#### [WHAT THE TASK ASKS]
Exact wording is required: give all the records again, minus the pictures.

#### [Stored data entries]
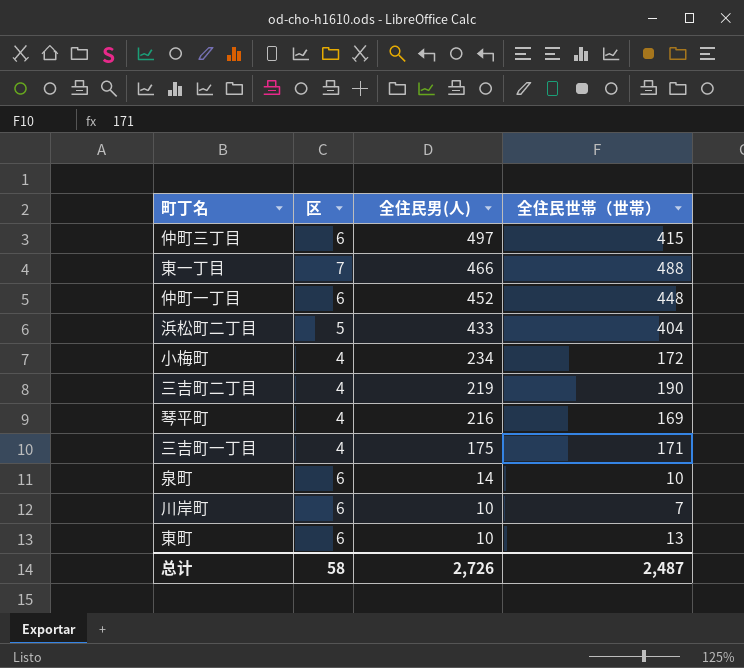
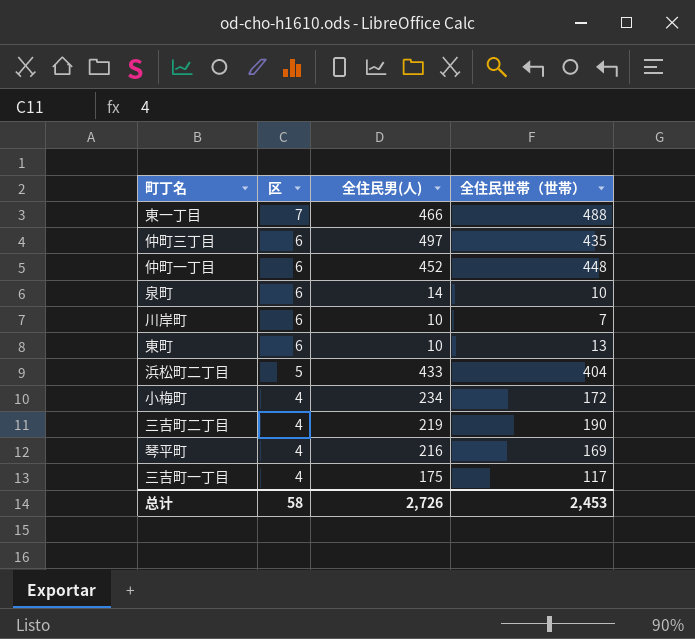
row order: 全住民男(人) descending -> 区 descending
仲町三丁目 | 全住民世帯（世帯）: 415 -> 435
三吉町一丁目 | 全住民世帯（世帯）: 171 -> 117
总计 | 全住民世帯（世帯）: 2,487 -> 2,453

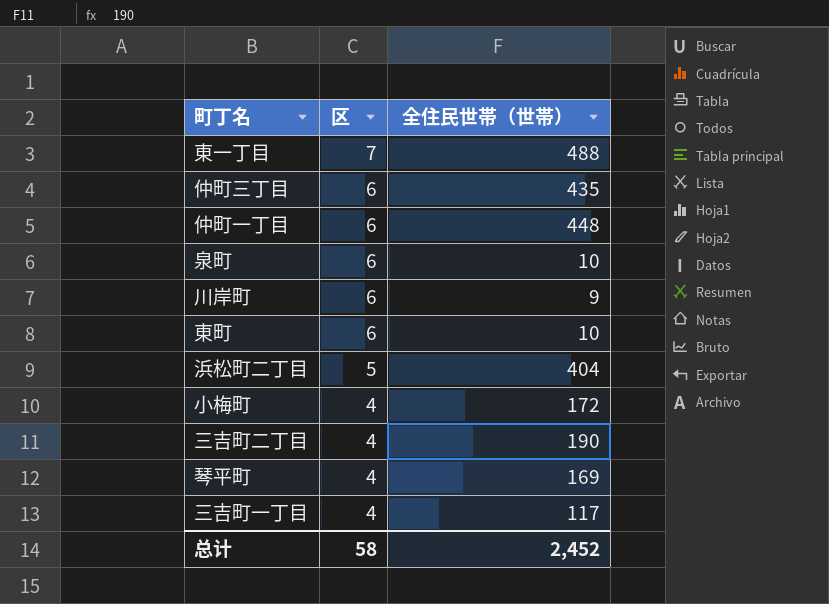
column 全住民男(人) | position: 3 -> none
川岸町 | 全住民世帯（世帯）: 7 -> 9
東町 | 全住民世帯（世帯）: 13 -> 10
总计 | 全住民世帯（世帯）: 2,453 -> 2,452

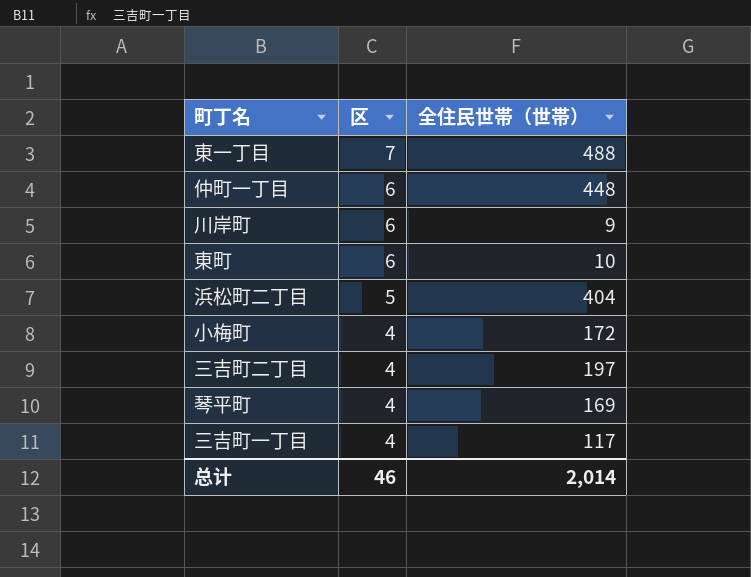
row 仲町三丁目: 6 | 435 -> none
row 泉町: 6 | 10 -> none
三吉町二丁目 | 全住民世帯（世帯）: 190 -> 197
总计 | 区: 58 -> 46
总计 | 全住民世帯（世帯）: 2,452 -> 2,014

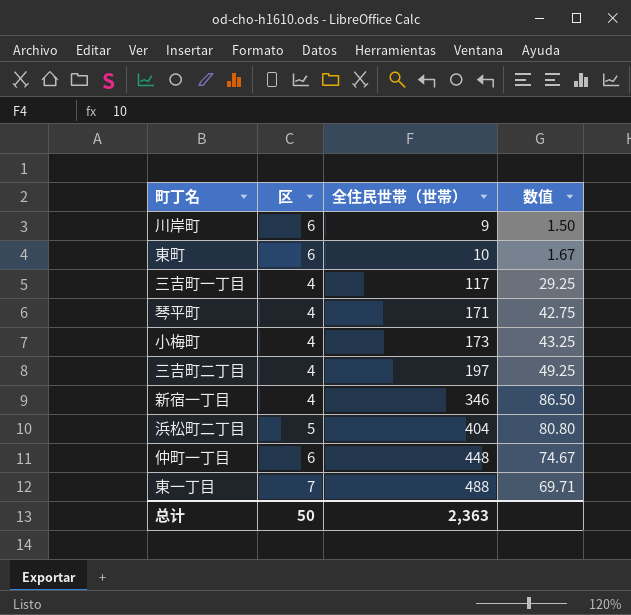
row order: 区 descending -> 全住民世帯（世帯） ascending
column 数值 | formula: none -> [全住民世帯（世帯）] / [区]
琴平町 | 全住民世帯（世帯）: 169 -> 171
小梅町 | 全住民世帯（世帯）: 172 -> 173
row 新宿一丁目: none -> 4 | 346 | 86.50
总计 | 区: 46 -> 50
总计 | 全住民世帯（世帯）: 2,014 -> 2,363

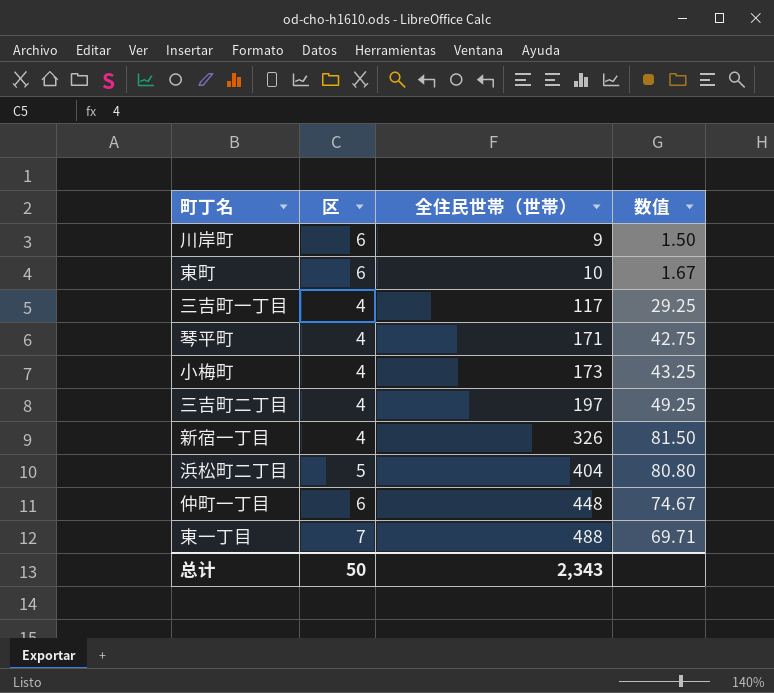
新宿一丁目 | 全住民世帯（世帯）: 346 -> 326
新宿一丁目 | 数值: 86.50 -> 81.50
总计 | 全住民世帯（世帯）: 2,363 -> 2,343

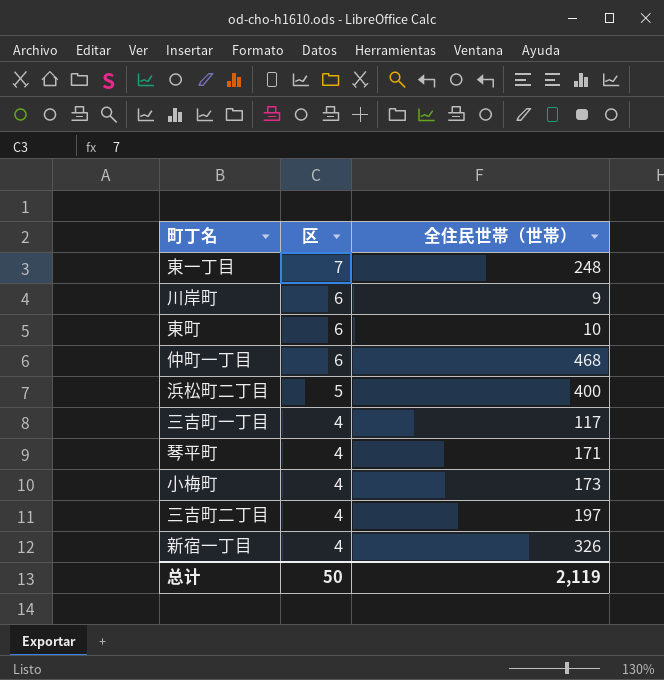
row order: 全住民世帯（世帯） ascending -> 区 descending
column 数值 | formula: [全住民世帯（世帯）] / [区] -> none
東一丁目 | 全住民世帯（世帯）: 488 -> 248
仲町一丁目 | 全住民世帯（世帯）: 448 -> 468
浜松町二丁目 | 全住民世帯（世帯）: 404 -> 400
总计 | 全住民世帯（世帯）: 2,343 -> 2,119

#### [ANSWER BOX]
row order: 全住民男(人) descending -> 区 descending
仲町三丁目 | 全住民世帯（世帯）: 415 -> 435
三吉町一丁目 | 全住民世帯（世帯）: 171 -> 117
总计 | 全住民世帯（世帯）: 2,487 -> 2,453

column 全住民男(人) | position: 3 -> none
川岸町 | 全住民世帯（世帯）: 7 -> 9
東町 | 全住民世帯（世帯）: 13 -> 10
总计 | 全住民世帯（世帯）: 2,453 -> 2,452

row 仲町三丁目: 6 | 435 -> none
row 泉町: 6 | 10 -> none
三吉町二丁目 | 全住民世帯（世帯）: 190 -> 197
总计 | 区: 58 -> 46
总计 | 全住民世帯（世帯）: 2,452 -> 2,014

row order: 区 descending -> 全住民世帯（世帯） ascending
column 数值 | formula: none -> [全住民世帯（世帯）] / [区]
琴平町 | 全住民世帯（世帯）: 169 -> 171
小梅町 | 全住民世帯（世帯）: 172 -> 173
row 新宿一丁目: none -> 4 | 346 | 86.50
总计 | 区: 46 -> 50
总计 | 全住民世帯（世帯）: 2,014 -> 2,363

新宿一丁目 | 全住民世帯（世帯）: 346 -> 326
新宿一丁目 | 数值: 86.50 -> 81.50
总计 | 全住民世帯（世帯）: 2,363 -> 2,343

row order: 全住民世帯（世帯） ascending -> 区 descending
column 数值 | formula: [全住民世帯（世帯）] / [区] -> none
東一丁目 | 全住民世帯（世帯）: 488 -> 248
仲町一丁目 | 全住民世帯（世帯）: 448 -> 468
浜松町二丁目 | 全住民世帯（世帯）: 404 -> 400
总计 | 全住民世帯（世帯）: 2,343 -> 2,119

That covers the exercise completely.